Vladimir ist verliebt in Melissa. Er traut sich nicht, Melissa anzusprechen und zu fragen, ob sie seine Freundin sein will. Als wäre das nicht schlimm genug, ist in seiner Heimat Krieg, sein Onkel wird erschossen, seine Großeltern entführt und Vladimir lebt in einem Ungeziefer-geplagten schwimmenden Containerwohnheim in der dänischen Fremde.
Es ist 1992 und Vladimir ist mit seiner Mutter und seinem älteren Bruder auf der Flucht. Zusammen mit hunderten anderen Flüchtlingen aus Bosnien-Herzegowina hoffen sie in Kopenhagen auf Asyl.
«Flotel Europa»★★★★✩ Buch: Vladimir Tomic «Flotel Europa» läuft auf dem DOK.fest München noch am 15. Mai um 17 Uhr im Gasteig. |
Vladimir Tomic erzählt seine Geschichte aus dem Off. Als ganz junger Teenager kommt er nach Kopenhagen.

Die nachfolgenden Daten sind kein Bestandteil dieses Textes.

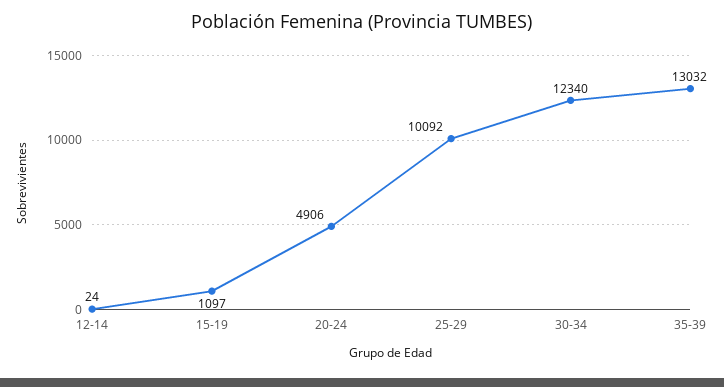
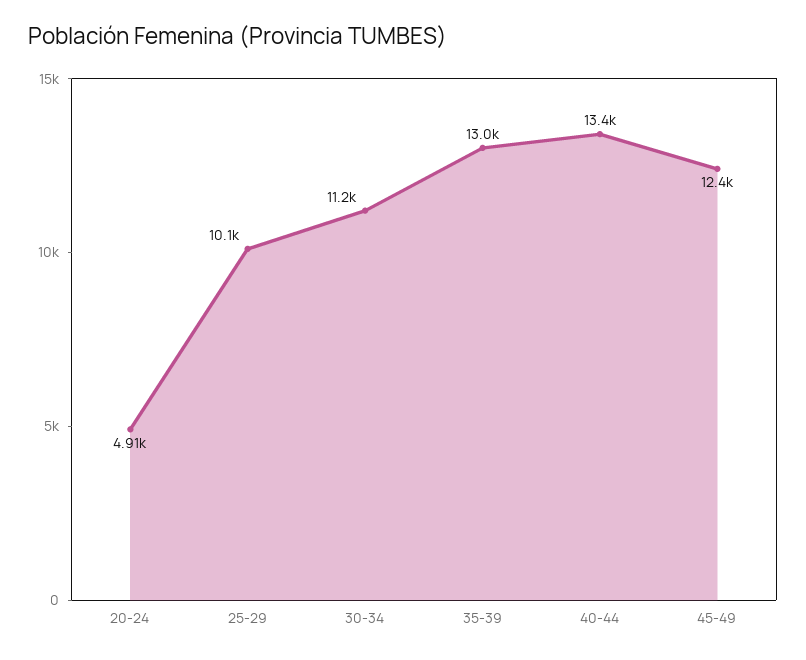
12-14: 24 -> none
15-19: 1097 -> none
30-34: 12340 -> 11200
40-44: none -> 13400
45-49: none -> 12400

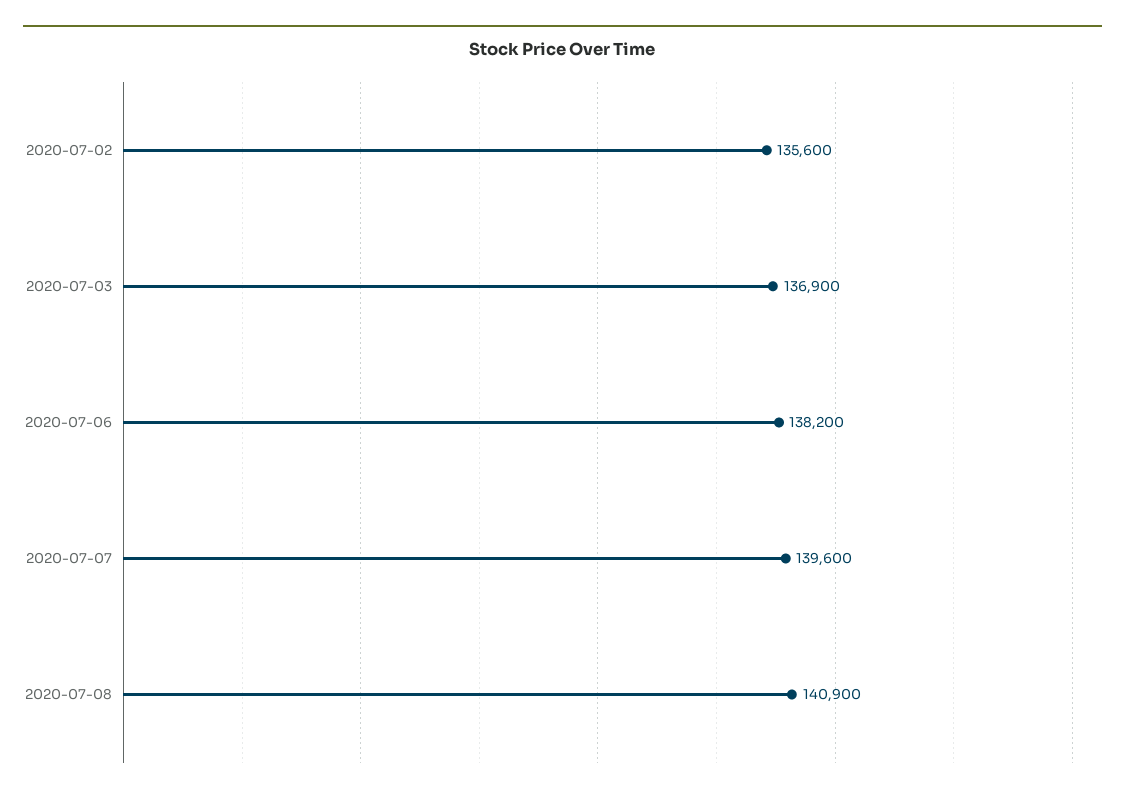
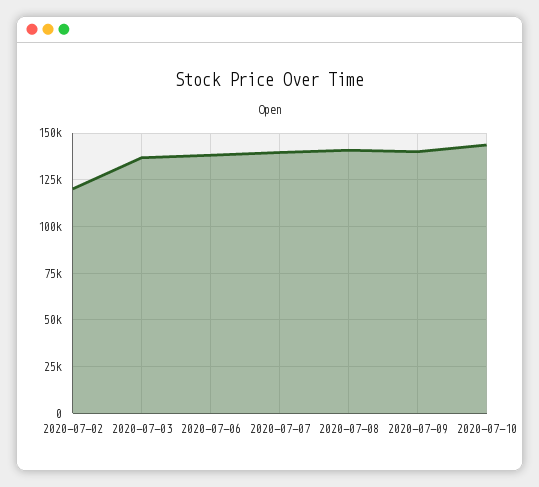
2020-07-02: 135600 -> 120000
2020-07-09: none -> 140000
2020-07-10: none -> 145000

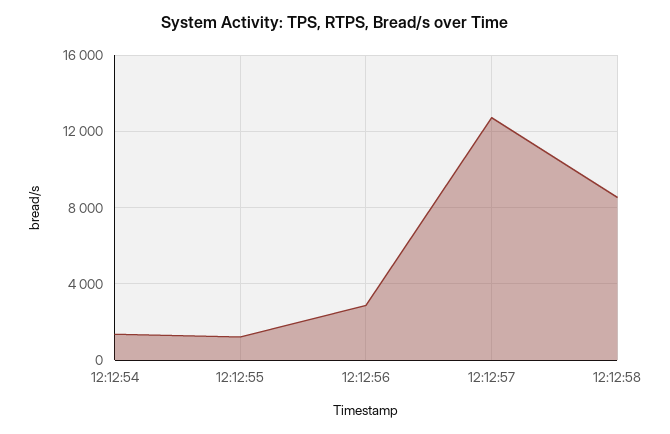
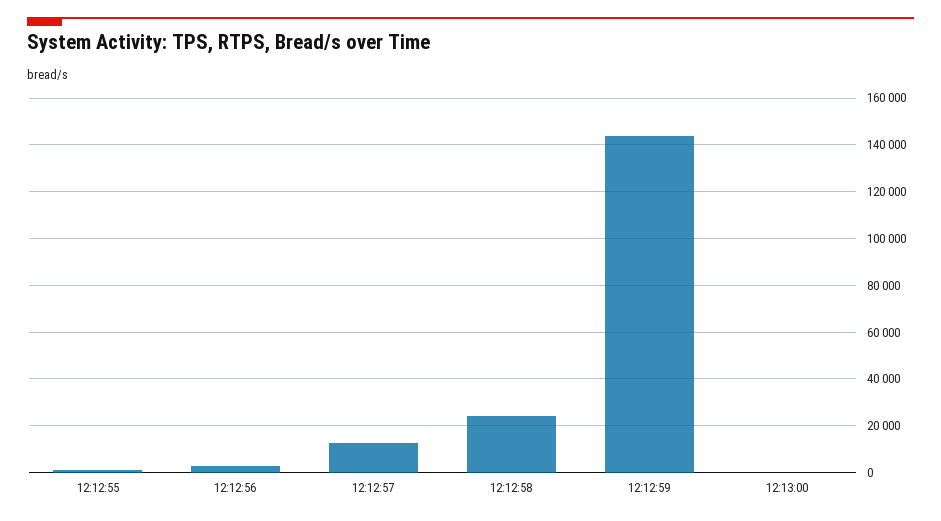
12:12:54: 1500 -> none
12:12:58: 8500 -> 25000
12:12:59: none -> 145000
12:13:00: none -> 0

Hunderte Flüchtlinge aus Sarajevo leben hier in einer Burg aus Wohncontainern, die auf einem Floß im Hafen steht. Das Leben im «Flotel Europa» ist bunt und auf den ersten Blick familiär. Vladimir und sein großer Bruder langweilen sich manchmal, aber abgesehen davon sind sie in Abenteuerlaune.
Vladimir findet ältere Freunde, denen auch langweilig ist, die aber wissen, wie man feiert und mit denen er die Stadt unsicher machen und auf ein Konzert gehen kann. Unterdessen ist auf dem Flotel immer etwas los: Leute machen Musik, Leute kochen zusammen, Leute sitzen im Fernsehraum und suchen in Nachrichten aus dem Krieg nach bekannten Gesichtern von Familie und Freunden.
Ein Hörbuch mit authentischen Bildern
Das Besondere am Film «Flotel Europa» ist das Bildmaterial. Abgesehen von kurzen Sequenzen aus einem bosnischen Heldenfilm über Handgranatenkinder stammen alle Bilder von den VHS- und Hi8-Videokassetten, die die Bewohner des Flüchtlingsfloßes aufgenommen haben. Einige von ihnen hatten gebrauchte Camcorder angeschafft um ihren Alltag festzuhalten oder, wie Vladimirs Mutter, Videobriefe nach Hause zu schicken.
VHS hat eine denkbar schlechte Auflösung für die Kinoleinwand, die Farben laufen ineinander und das Magnetband ist nicht besonders alterungsbeständig. In der Eröffnungssequenz, in der das Flotel Europa unter einer Klappbrücke hindurch gezogen und am Kai festgemacht wird, sind die analogen Bildstörungen noch so schlimm, dass eine Frau am Montag im Filmmuseum ruft: „Wird das noch besser oder kann mal jemand bescheid sagen?“, und die anderen Zuschauer: „Das gehört so!“
Viele ehemalige Bewohner des Flüchtlingsfloßes haben Tomic ihre Videoarchive zur Verfügung gestellt. So hat er nicht nur Bilder von den handelnden Personen seiner Geschichte, sondern zum Teil auch Material von den wesentlichen Ereignissen. Hinzu kommt reichhaltiges Platzhalter- oder Symbolbild-Material. Wenn Tomic von den Nachrichten aus der umkämpften Heimat erzählt, zeigt er Aufnahmen vom Fernsehraum auf dem Schiff, in dem die Nachrichten laufen. Wenn er von den alten Männern erzählt, die Tag und Nacht im Fernsehraum verbringen und mit den Sesseln und Sofas verwachsen scheinen, sehen wir genau, was er meint.
Von dem Vorfall, als Tomic’ Mutter bei einer Versammlung im Fernsehraum beschimpft wird, gibt es keine Bilder. Aber verbunden mit seiner Erzählung bekommen die Platzhalter-Aufnahmen von den festgefahrenen Gesichtern im Fernsehraum etwas Bedrohliches. Manchmal bricht nämlich Böses in Vladimirs Teenager-Dasein und in seine Gedanken an Melissa ein: Rassistische Konflikte unter den Geflüchteten, Nachrichten vom Tod des Onkels und von der Geiselnahme der Großeltern in Sarajevo oder eine weinende Mutter.
Zusammengehalten oder verbunden wird alles nur durch die Geschichte, die Tomic im Voice-Over erzählt – mit Beobachtungsgabe und Souveränität. Der Text aus dem Off ist so gut geschrieben, dass er auch als Hörbuch funktionieren dürfte. Aber die wertvollen Bilder in all ihrer Fahlheit, Verwaschenheit und mit ihrem Knistern versetzen uns mitten in seine Geschichte.